The International Monetary Fund (IMF) has approved the second tranche of US$600 million for Ghana.
This was contained in a statement issued by the IMF on Friday, January 19, 2024.
“The Executive Board of the International Monetary Fund (IMF) completed today the First review of the $3 billion, 36-month Extended Credit Facility (ECF) Arrangement, which was approved by the Board on May, 17, 2023 , as well as the 2023 Article IV Consultation with Ghana.
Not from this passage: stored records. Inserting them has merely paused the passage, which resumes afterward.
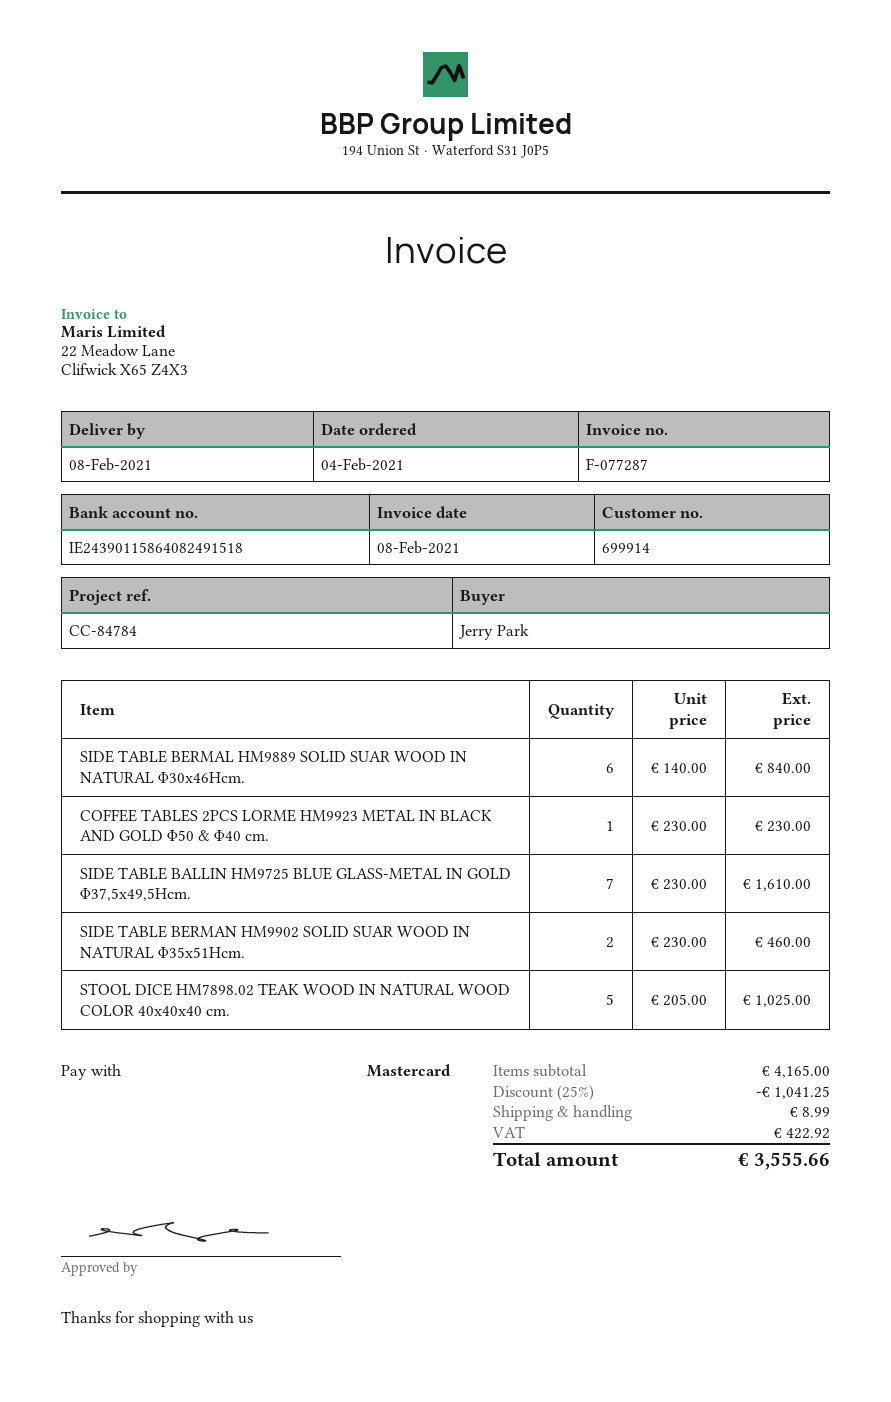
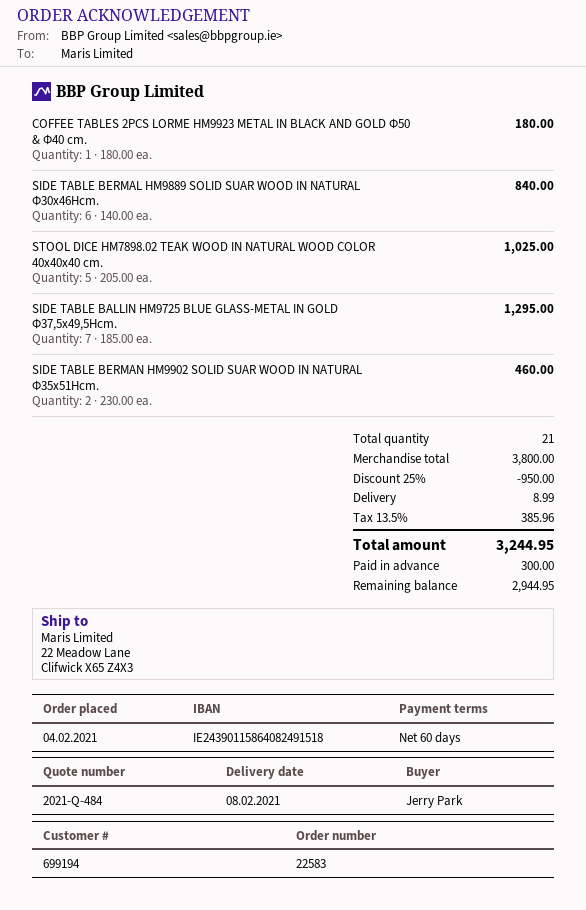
customer number: 699914 -> 699194
COFFEE TABLES 2PCS LORME HM9923 METAL IN BLACK AND GOLD Φ50 & Φ40 cm.: 1 x 230.00 = 230.00 -> 1 x 180.00 = 180.00
SIDE TABLE BALLIN HM9725 BLUE GLASS-METAL IN GOLD Φ37,5x49,5Hcm.: 7 x 230.00 = 1610.00 -> 7 x 185.00 = 1295.00
subtotal: 4165.00 -> 3800.00
discount: 25% = 1041.25 -> 25% = 950.00
tax: 422.92 -> 385.96
total: 3555.66 -> 3244.95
The completion of the first ECF review allows for an immediate disbursement of SDR 451.4 million (about US$600 million), bringing Ghana’s total disbursements under the arrangement to about US$1.2 billion,” portions of the statement read.
Ghana recently concluded negotiations with its bilateral lenders, including China and France, marking a pivotal moment that facilitated the release of the second tranche.
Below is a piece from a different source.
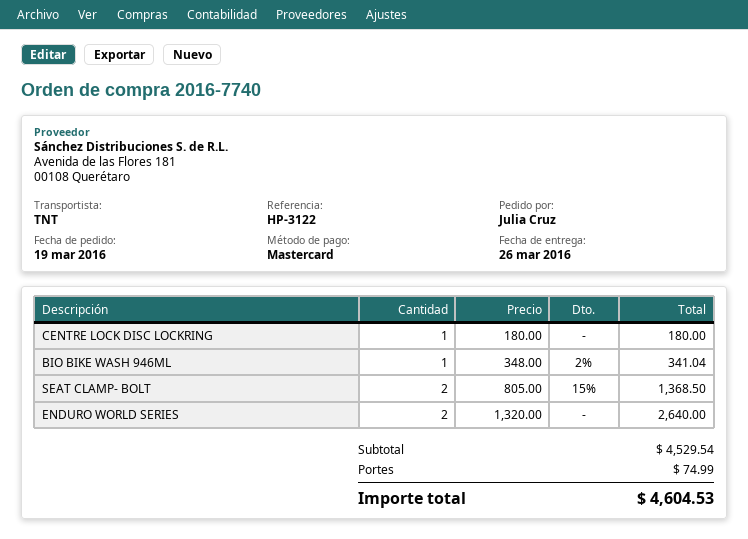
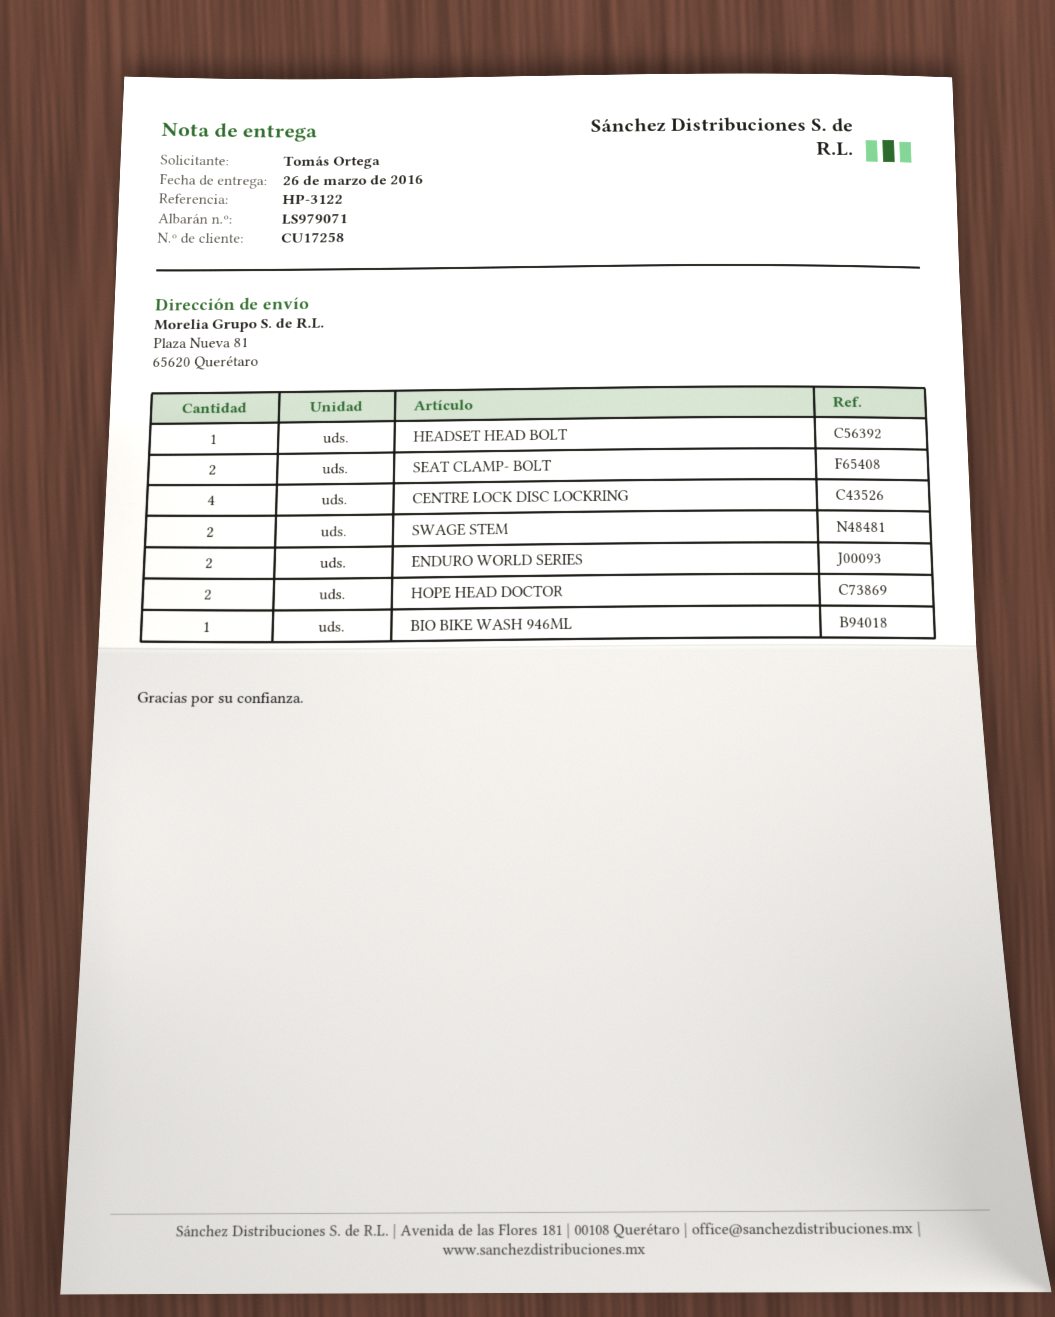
ordered by: Julia Cruz -> Tomás Ortega
CENTRE LOCK DISC LOCKRING: 1 -> 4
HEADSET HEAD BOLT: none -> 1
SWAGE STEM: none -> 2
HOPE HEAD DOCTOR: none -> 2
This achievement signifies Ghana’s successful completion of the first review under the Fund program, following the initial tranche received in May last year.
The government has announced its intention to allocate the newly approved $600 million to support various activities outlined in the 2024 budget, reflecting a strategic approach to utilizing the funds for economic development.
In a noteworthy move, Ghana has secured a moratorium with its official creditors, deferring debt payments until May 2026.
Additionally, reports suggest that the country is on track to finalize an agreement with Eurobond investors for the restructuring of a $13 billion debt by the end of March.
Finance Minister Ken Ofori-Atta has shared plans to fulfill $5.4 billion in bilateral obligations through two installments over 16 and 17 years, demonstrating a commitment to managing debt responsibly.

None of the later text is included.